However, the resin in the toner composition after fusing, that is
after the reactive groups such as reactive epoxy and carboxylic
acid groups have been cross linked by the fusing process, has a
higher Mw and a higher Mn.
[0071] In embodiments of the present toner composition, the
resultant toner possesses a shape factor of about 120 to about 140
where a shape factor of 100 is considered to be spherical, and a
particle circularity of about 0.900 to about 0.980 such as about
0.930 to about 0.980 as measured on an analyzer such as a Sysmex
FPIA 2100 analyzer, where a circularity of 1.00 is considered to be
spherical in shape.
[0072] The toner particles can optionally be blended with external
additives following formation. Any suitable surface additives may
be used in embodiments. Suitable external additives include, for
example, SiO.sub.2, metal oxides such as TiO.sub.2 and aluminum
oxide, lubricating agent such as metal salts of fatty acids (such
as zinc stearate or calcium stearate), long chain alcohols such as
UNILIN.RTM. 700, and the like. In general, silica is applied to the
toner surface for toner flow, tribo enhancement, admix control,
improved development and transfer stability and higher toner
blocking temperature. TiO.sub.2 is applied for improved relative
humidity (RH) stability, tribo control and improved development and
transfer stability. Zinc stearate is applied to provide lubricating
properties. Zinc stearate provides developer conductivity and tribo
enhancement, both due to its lubricating nature. The external
surface additives can be used with or without a coating.
[0073] In embodiments, the toners contain from, for example, about
0.1 to about 5 weight percent titania and/or other metal oxides,
about 0.1 to about 8 weight percent silica, and about 0.1 to about
4 weight percent zinc stearate or other metal stearates.
[0074] The toner particles of the disclosure can optionally be
formulated into a developer composition by mixing the toner
particles with carrier particles. Illustrative examples of carrier
particles that can be selected for mixing with the toner
composition prepared in accordance with the present disclosure
include those particles that are capable of triboelectrically
obtaining a charge of opposite polarity to that of the toner
particles. Accordingly, in one embodiment the carrier particles may
be selected so as to be of a negative polarity in order that the
toner particles that are positively charged will adhere to and
surround the carrier particles.
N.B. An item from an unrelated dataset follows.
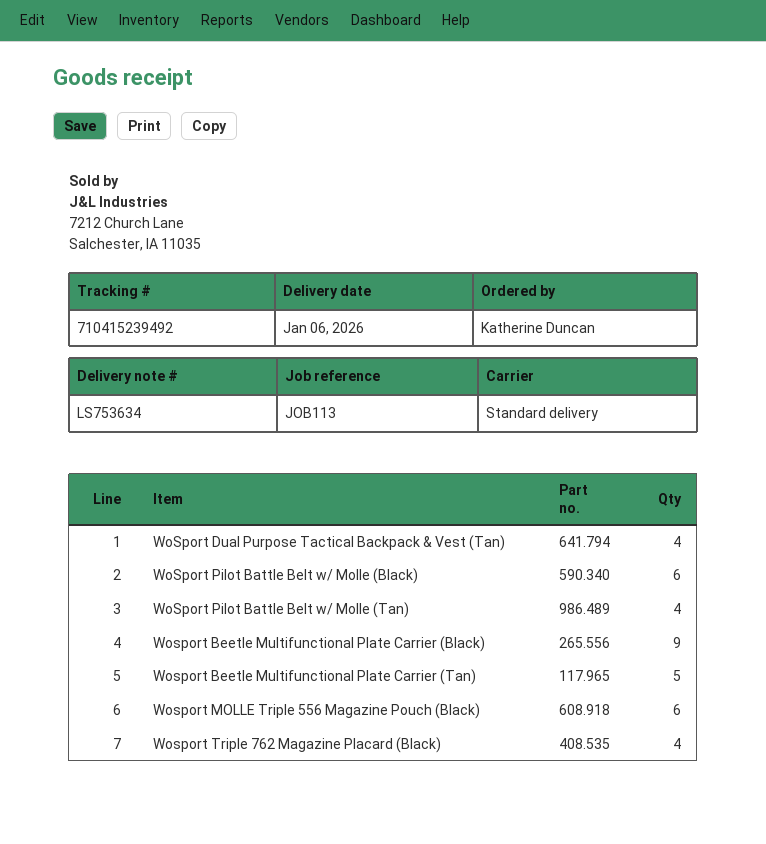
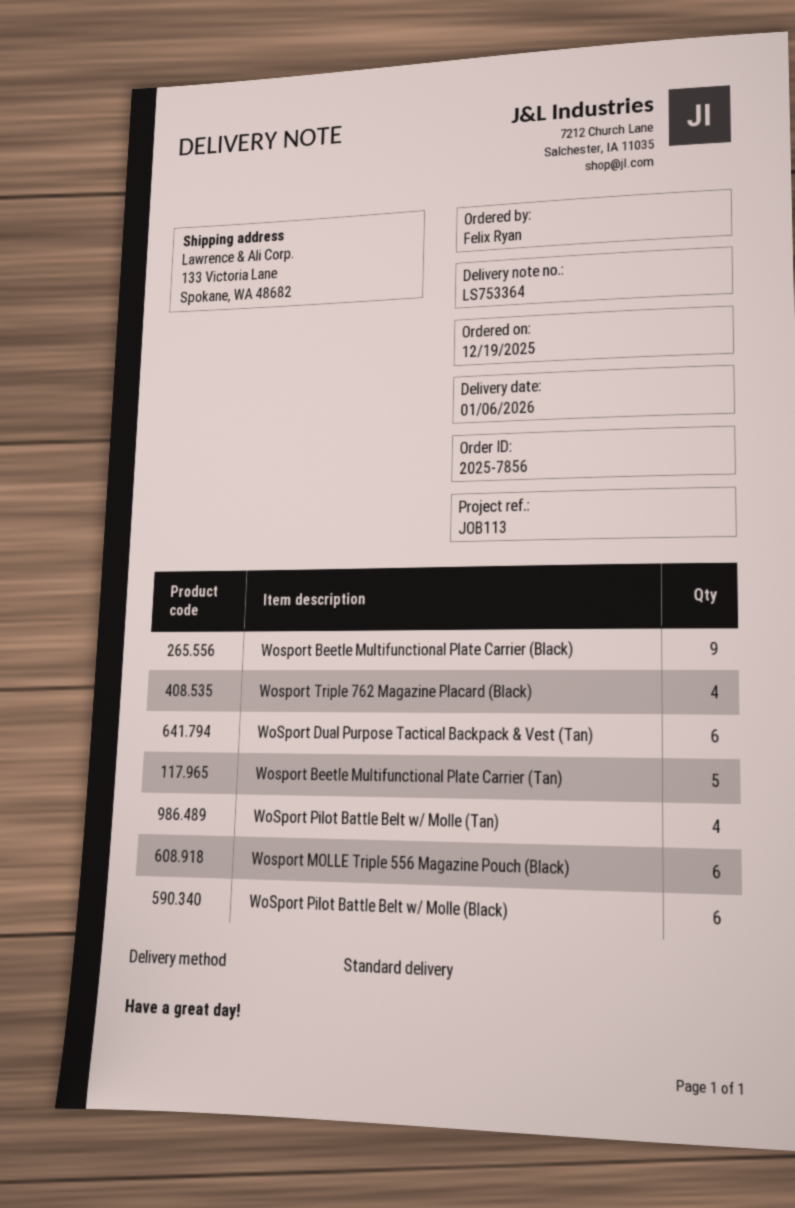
delivery note number: LS753634 -> LS753364
ordered by: Katherine Duncan -> Felix Ryan
WoSport Dual Purpose Tactical Backpack & Vest (Tan): 4 -> 6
Illustrative examples of such
carrier particles include iron, iron alloys, steel, nickel, iron
ferrites, including ferrites that incorporate strontium, magnesium,
manganese, copper, zinc, and the like, magnetites, and the like.
Additionally, there can be selected as carrier particles nickel
berry carriers as disclosed in U.S. Pat. No. 3,847,604, the entire
disclosure of which is totally incorporated herein by reference,
comprised of nodular carrier beads of nickel, characterized by
surfaces of reoccurring recesses and protrusions thereby providing
particles with a relatively large external area. Other carriers are
disclosed in U.S. Pat. Nos. 4,937,166 and 4,935,326, the
disclosures of which are totally incorporated herein by
reference.
[0075] The selected carrier particles can be used with or without a
coating, the coating generally being comprised of acrylic and
methacrylic polymers, such as methyl methacrylate, acrylic and
methacrylic copolymers with fluoropolymers or with monoalkyl or
dialkylamines, fluoropolymers, polyolefins, polystyrenes, such as
polyvinylidene fluoride resins, terpolymers of styrene, methyl
methacrylate, and a silane, such as triethoxy silane,
tetrafluoroethylenes, other known coatings and the like.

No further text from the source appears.